- **Record extracts**:
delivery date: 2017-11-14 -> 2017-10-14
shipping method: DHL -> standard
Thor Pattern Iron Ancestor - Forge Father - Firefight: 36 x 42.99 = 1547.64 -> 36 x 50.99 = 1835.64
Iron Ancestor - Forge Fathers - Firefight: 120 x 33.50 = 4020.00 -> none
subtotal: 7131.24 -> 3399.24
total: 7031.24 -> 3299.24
==
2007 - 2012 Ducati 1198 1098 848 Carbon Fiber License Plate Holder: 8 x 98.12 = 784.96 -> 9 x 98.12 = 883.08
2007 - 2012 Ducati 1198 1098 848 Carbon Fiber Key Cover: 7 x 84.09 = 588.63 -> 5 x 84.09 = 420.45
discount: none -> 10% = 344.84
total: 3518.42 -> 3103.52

- **What the exercise asks**:
Copy out each line of the data above, exactly, if it lies between the line holding "shipping method: DHL -> standard" and the line holding "total: 7031.24 -> 3299.24", inclusive; copy no other line.

- **Answer box**:
shipping method: DHL -> standard
Thor Pattern Iron Ancestor - Forge Father - Firefight: 36 x 42.99 = 1547.64 -> 36 x 50.99 = 1835.64
Iron Ancestor - Forge Fathers - Firefight: 120 x 33.50 = 4020.00 -> none
subtotal: 7131.24 -> 3399.24
total: 7031.24 -> 3299.24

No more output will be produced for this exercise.